BACKGROUND
The use of galactomannan testing in plasma and bronchoalveolar lavage fluid (BALF) has improved diagnosis of invasive pulmonary aspergillosis(IPA) in COPD patients; However, the high false positive rate leads to overdiagnosis. This study aimed to investigate the diagnostic value of PTX3 in COPD patients with invasive pulmonary aspergillosis.
METHODS
A total of 165 patients initially suspected of COPD with invasive pulmonary aspergillosis were included in the study. Among these, 35 cases were proven or probable to be invasive pulmonary aspergillosis (35 plasma samples and 28 BALF samples). The remaining 130 cases were non-aspergillosis controls(130 plasma samples and 83 BALF samples).
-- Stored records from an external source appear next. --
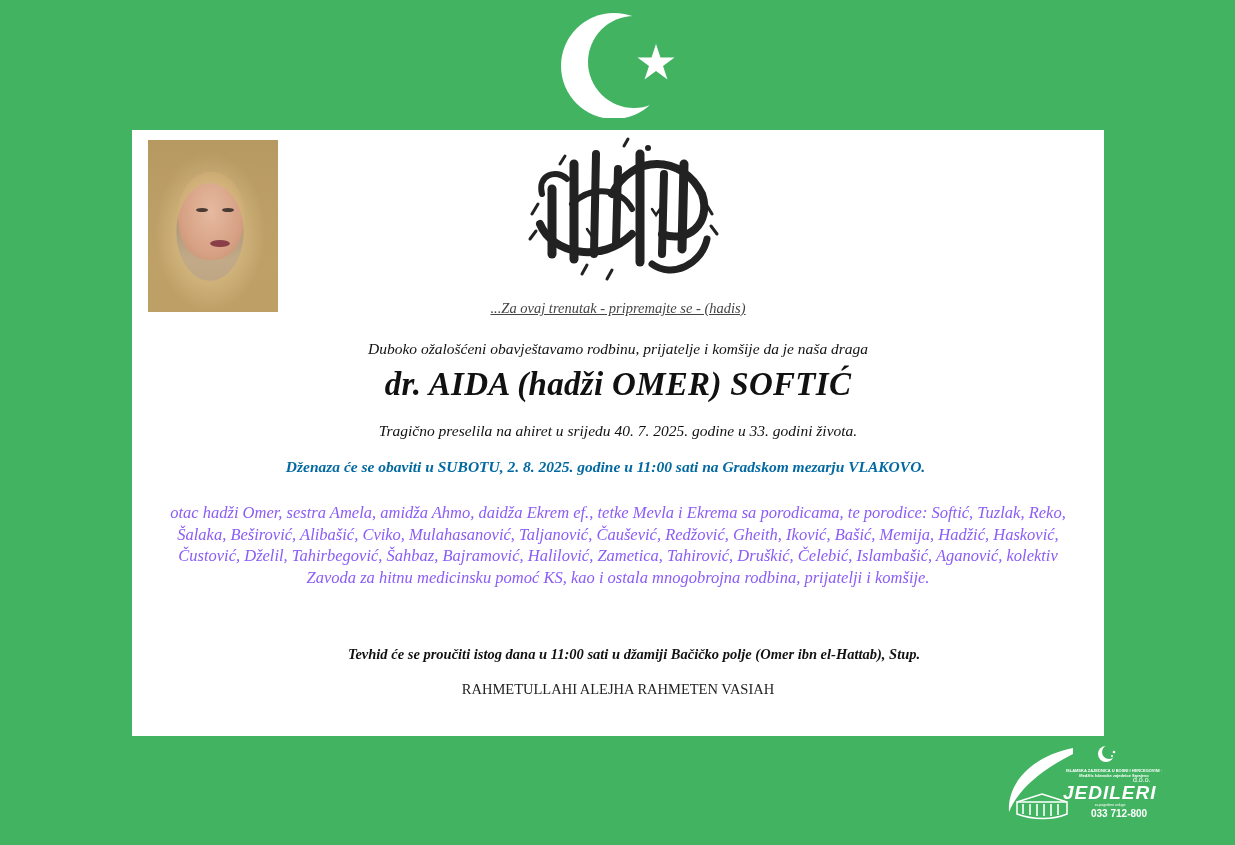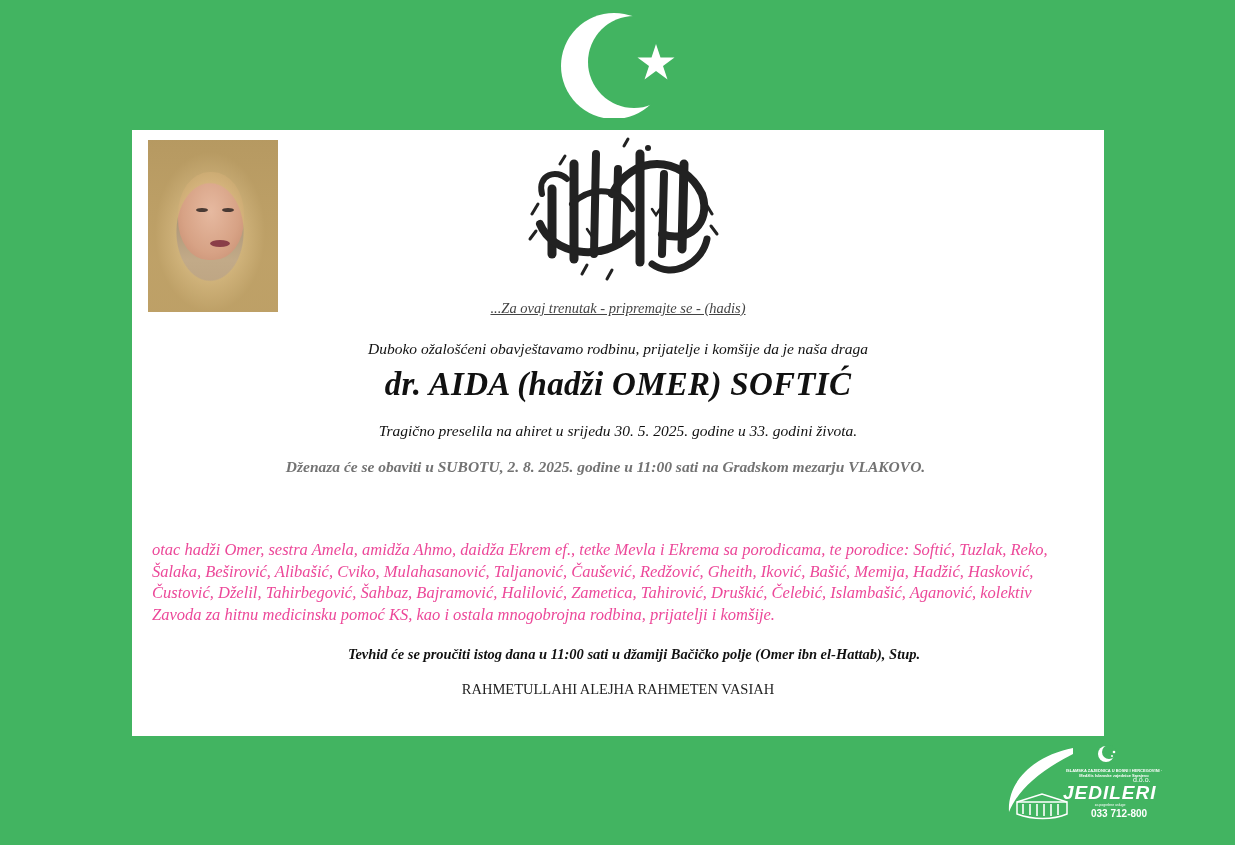"Tragično preselila na ahiret u" div.passed { text: 30. 5 -> 40. 7 }
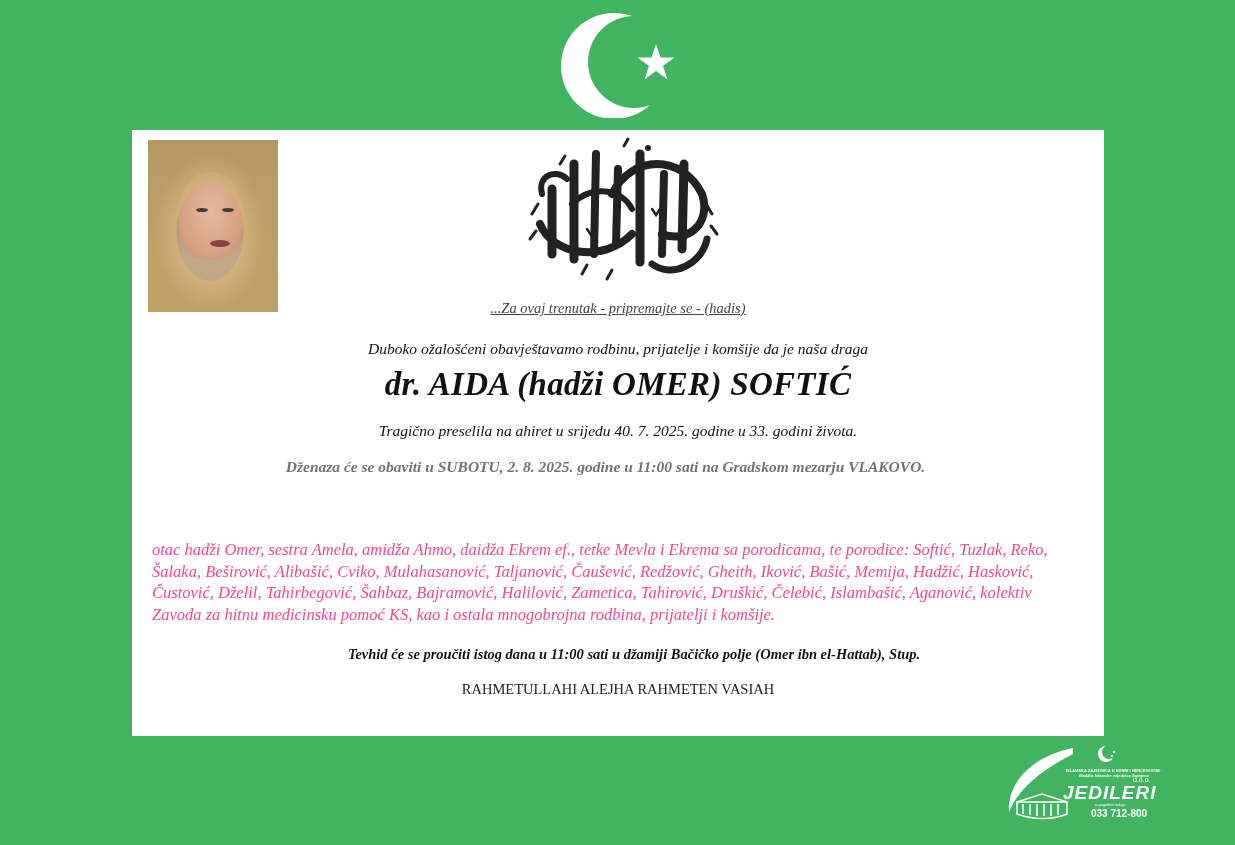"Dženaza će se obaviti u" .funeral { color: #737373 -> #0369a1 }
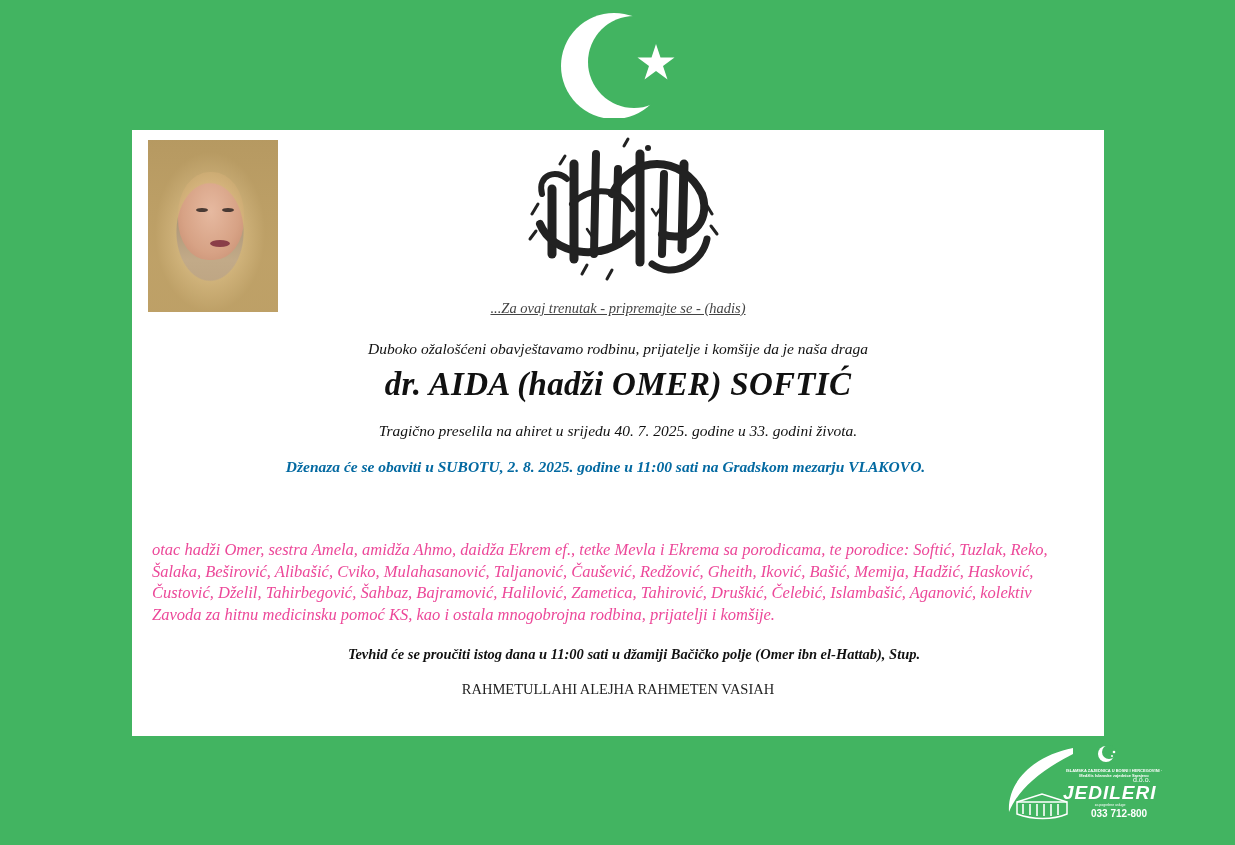"otac hadži Omer, sestra Amela," .mourners { color: #ec4899 -> #8b5cf6; text-align: left -> center; top: 409px -> 372px }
PTX3 levels and GM were measured by enzyme-linked immunosorbent assay.
Results
Median plasma and BLAF PTX3 level was significantly higher in COPD patients with invasive pulmonary aspergillosis compared with non-aspergillosis patients (3.74 [2.57–5.61]ng/ml vs 1.29[0.62–2.88] ng/ml,P < 0.001; 3.88[2.28–8.29]ng/ml vs 1.58[0.85–2.13]ng/ml, P < 0.001). When the plasma GM/PTX3 and BALF GM/PTX3 assays were used for patients included in the study, the sensitivity/specificity value were 60%/77.1%/78.6%/89.3%, 73.8%/69.2%/80.7%/77.1%, respectively. Thus, The sensitivity of PTX3 in plasma and BLAF was higher than that of GM. However, There was no significant difference in the specificity of PTX3 and GM between the IPA group and non-aspergillosis group. When PTX3 and GM were both positive in plasma or BLAF, the specificity for the diagnosis of pulmonary aspergillosis can reach more than 90%.
Conclusions
BALF and plasma PTX3 measurements were significantly higher among patients with IPA. The sensitivity of PTX3 was superior to GM in the diagnosis of IPA in COPD patients. The combination of GM and PTX3 is beneficial to the diagnosis of IPA in COPD patients.